Sparse Collectives: Exploiting Data Sparsity to Improve Communication Efficiency
Dhananjaya Wijerathne, Haris Javaid, Guanwen Zhong, Dan Wu, Xing Yuan Kom, Mario Baldi (AMD)
Abstract: The scalability of distributed Machine Learning (ML) systems heavily relies on efficient data exchange between multiple devices, which is typically achieved through collective operations such as all-gather, reduce-scatter and allreduce. Many ML models, including transformer-based models, exhibit significant sparsity in activations and gradients that are exchanged through these collectives. In this work, we introduce lightweight sparse collectives designed to exploit this data sparsity, aiming to minimize the communication volume while keeping the overhead of sparsity-aware compression and decompression low. These sparse collectives deliver substantial improvements in collective performance, significantly reducing their completion time. Experiments on AMD Instinct™ MI210 and MI300X GPU nodes demonstrate up to 2.96× allreduce, 2.6× allgather, and 2.85× reduce-scatter speedup. These results highlight the potential of sparse collectives to accelerate large-scale distributed training and inference systems.

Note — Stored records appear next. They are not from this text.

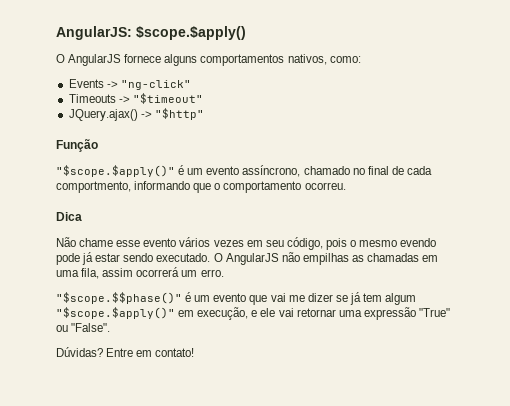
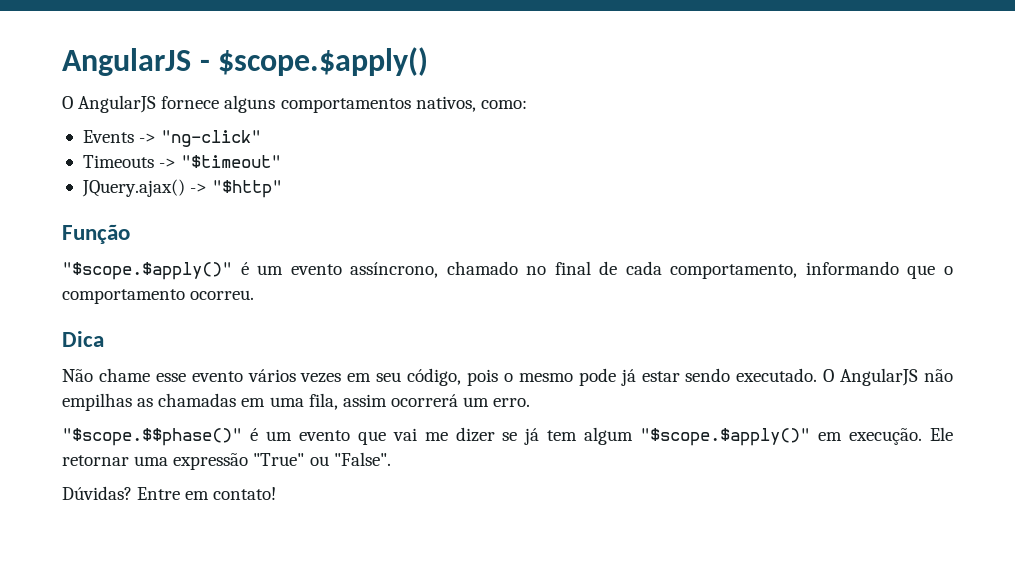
- AngularJS: $scope.$apply()
+ AngularJS - $scope.$apply()
- "$scope.$apply()" é um evento assíncrono, chamado no final de cada comportmento, informando que o comportamento ocorreu.
+ "$scope.$apply()" é um evento assíncrono, chamado no final de cada comportamento, informando que o comportamento ocorreu.
- Não chame esse evento vários vezes em seu código, pois o mesmo evendo pode já estar sendo executado.
+ Não chame esse evento vários vezes em seu código, pois o mesmo pode já estar sendo executado.
- "$scope.$$phase()" é um evento que vai me dizer se já tem algum "$scope.$apply()" em execução, e ele vai retornar uma expressão "True" ou "False".
+ "$scope.$$phase()" é um evento que vai me dizer se já tem algum "$scope.$apply()" em execução. Ele retornar uma expressão "True" ou "False".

Codesign of Tensors Encoding And Transcoding: A Building Block For Decentralized AI
Revant Teotia, Muhammad Haseeb (New York University)
Abstract: Decentralized AI systems must transmit data/model updates to clients operating under diverse bandwidth, compute, and memory constraints. Traditional approaches either downcast tensors to a fixed low-precision format-sacrificing accuracy-or transmit full-precision values, overwhelming resource-constrained clients and increasing training time due to stragglers. Moreover, sending different precisions to different clients rule out the possibility of using (switch based or overlay) broadcast/multicast primitives as typically, two different precisions are essentially two different bytestreams. Inability to use broadcast primitives leads to high resource utilization in an resource constraint environment. We introduce xFP, a tensor encoding scheme that enables decoding multiple precisions from the same encoded data based on how much data is decoded by a client (Figure 1). So the same encoded tensors can be broadcasted to all clients where clients decode as much precision as they can support based on how big a prefix of packets they consume. Github repository: https://github.com/HaseebLUMS/adaptive-fp-encoding
NSX: Large-Scale Network Simulation on an AI Server
Sajy Khashab, Hariharan Sezhiyan, Rani Abboud, Alex Normatov, Stefan Kaestle, Eliav Bar-Ilan, Mohammad Nassar, Omer Shabtai, Wei Bai, Matty Kadosh, Jiarong Xing (Rice University), Mark Silberstein (NVIDIA and Technion), T. S. Eugene Ng (Rice University), Ang Chen (NVIDIA and University of Michigan)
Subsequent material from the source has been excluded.